Già le sue prime poesie dicono di una fatica senza rimedio, di un mondo operaio segregato e dolente. La condizione marginale invece che affievolirlo col tempo ha acuminato il suo sguardo. Libri, vita di fabbrica e passione politica, tutt’uno con lo spirito sovversivo e fluviale. La sua lingua quotidiana era per forza di cose il norvegese. Ma la sua poesia e la sua lingua ciancicata e fantasiosa rifluivano ampie da una mescola di italiano ultracolto e sgrammaticato, impastato alle fonte mai inaridita del dialetto di casa. Le sue Marche e l’Italia del dopoguerra restavano coinvolte in ogni parola, indimenticate. A lui si deve una lingua d’invenzione, un bolo continuamente rianimato e rimasticato a memoria, nel vantaggio dialettico e straniato della distanza.
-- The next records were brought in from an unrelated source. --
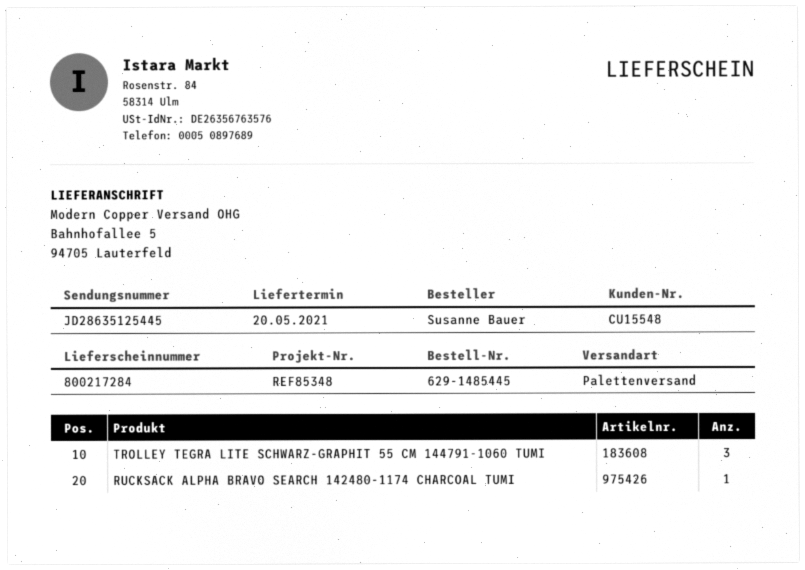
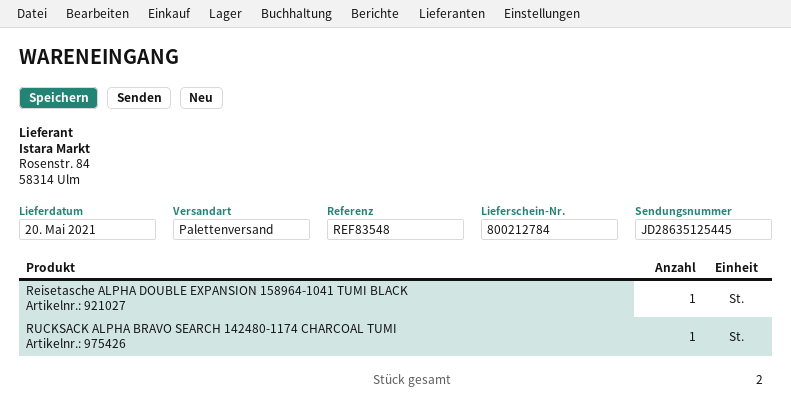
delivery note number: 800217284 -> 800212784
reference: REF85348 -> REF83548
TROLLEY TEGRA LITE SCHWARZ-GRAPHIT 55 CM 144791-1060 TUMI: 3 -> none
Reisetasche ALPHA DOUBLE EXPANSION 158964-1041 TUMI BLACK: none -> 1

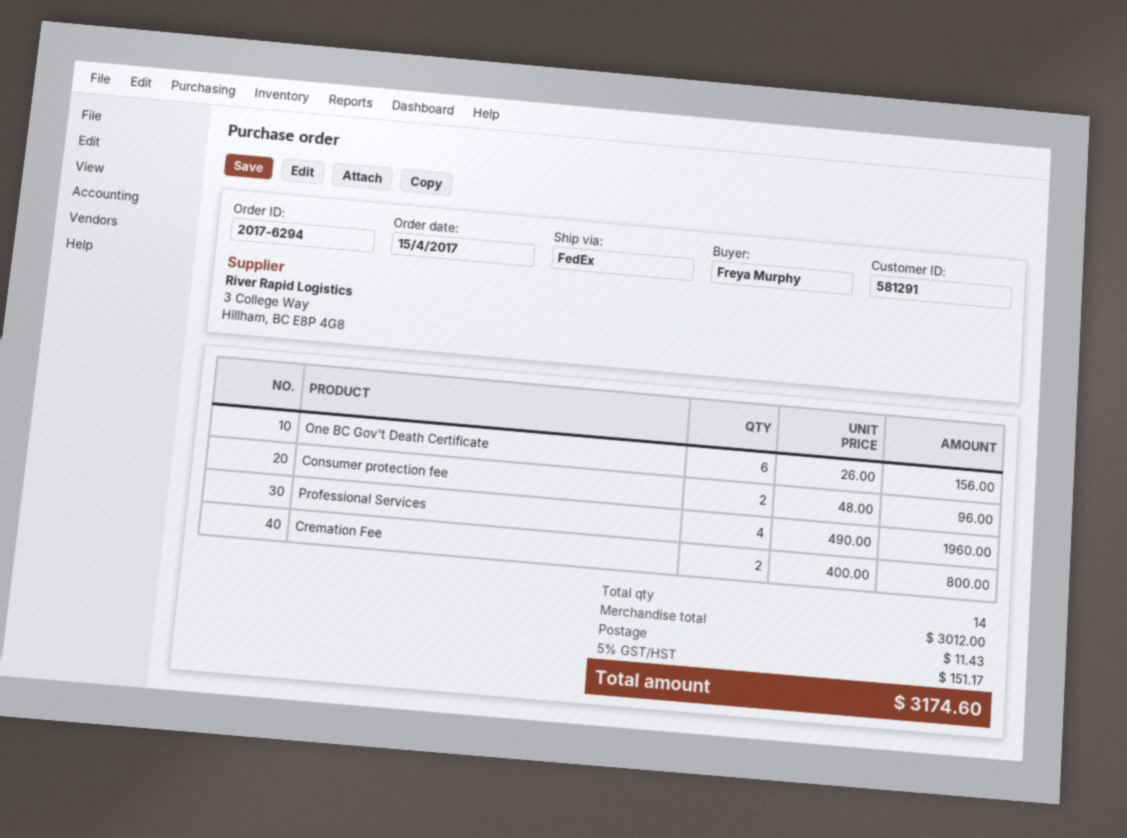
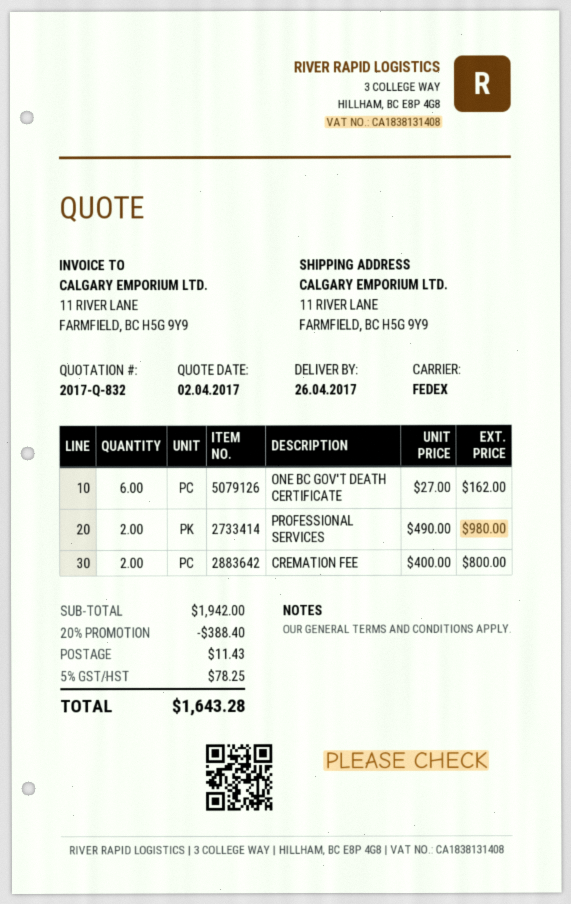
One BC Gov't Death Certificate: 6 x 26.00 = 156.00 -> 6 x 27.00 = 162.00
Consumer protection fee: 2 x 48.00 = 96.00 -> none
Professional Services: 4 x 490.00 = 1960.00 -> 2 x 490.00 = 980.00
subtotal: 3012.00 -> 1942.00
discount: none -> 20% = 388.40
tax: 5% = 151.17 -> 5% = 78.25
total: 3174.60 -> 1643.28

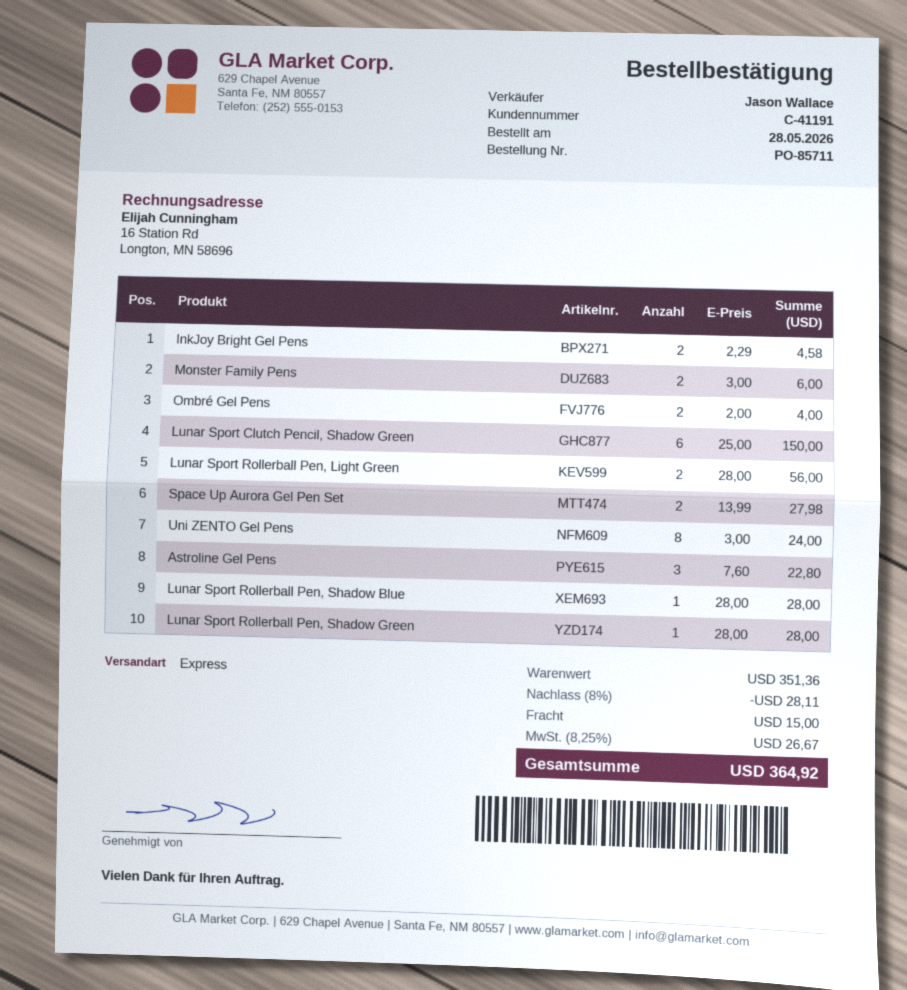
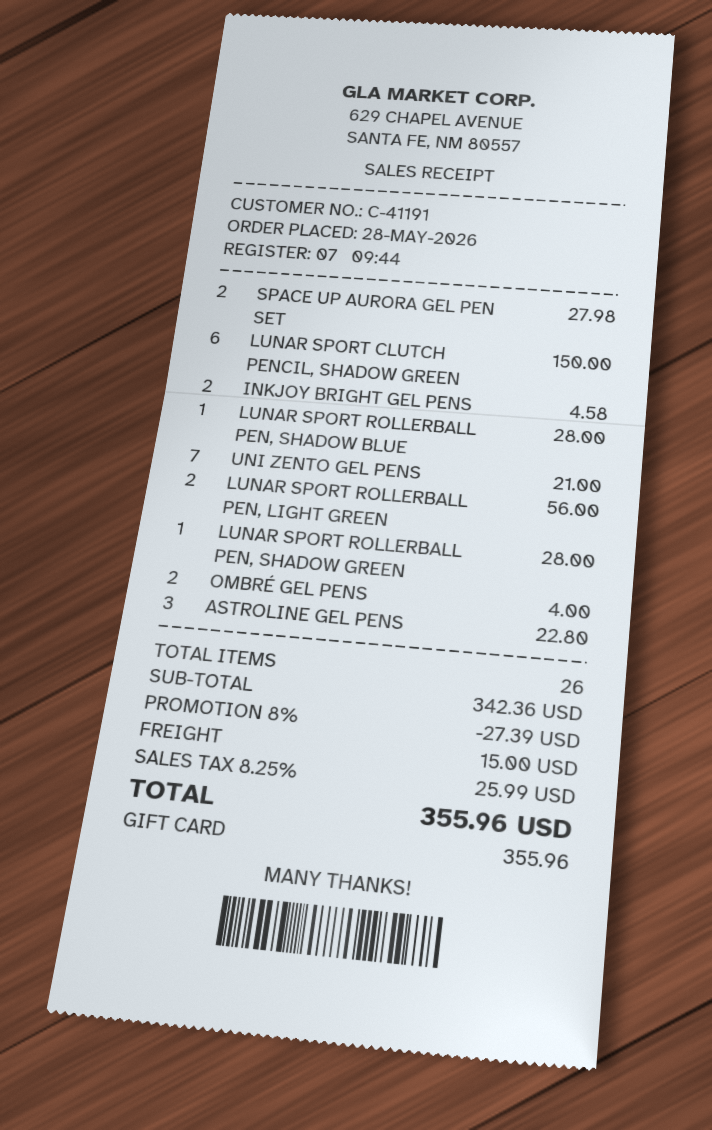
Monster Family Pens: 2 for 6.00 -> none
Uni ZENTO Gel Pens: 8 for 24.00 -> 7 for 21.00
subtotal: 351.36 -> 342.36
discount: 8% = 28.11 -> 8% = 27.39
tax: 8.25% = 26.67 -> 8.25% = 25.99
total: 364.92 -> 355.96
Parole di una poesia dura e vera, ironica e sacrale, da grande eresiarca medievale. L’italiano lo riservava alla poesia, prodotta a ondate inarrestabili nell’arco di decenni, nelle ore rubate al sonno e dopo la fatica del lavoro. Un lavoro di fatica che stritolava muscoli e nervi. Nervi che dopo restavano scoperti di rabbia, medicati di poesia. Sfruttamento che però Di Ruscio non ha mai isterilito nell’odio.
Nella sua poesia c’è spazio per l’epica del lavoro (l’alienazione primitiva di una fabbrica di chiodi), un sentimento religioso kantiano e mangiapreti, un’antica e robusta fame di giustizia che si manifesta in invettiva rauca e copiosa. Di Ruscio è stato il poeta ruzzante di un corpo mai separato dall’anima e della quotidianità. La sua ostinazione etico-politica, il suo comunismo poetico, unito alla sua olimpica trascuratezza per le strategie letterarie, hanno fatto il resto.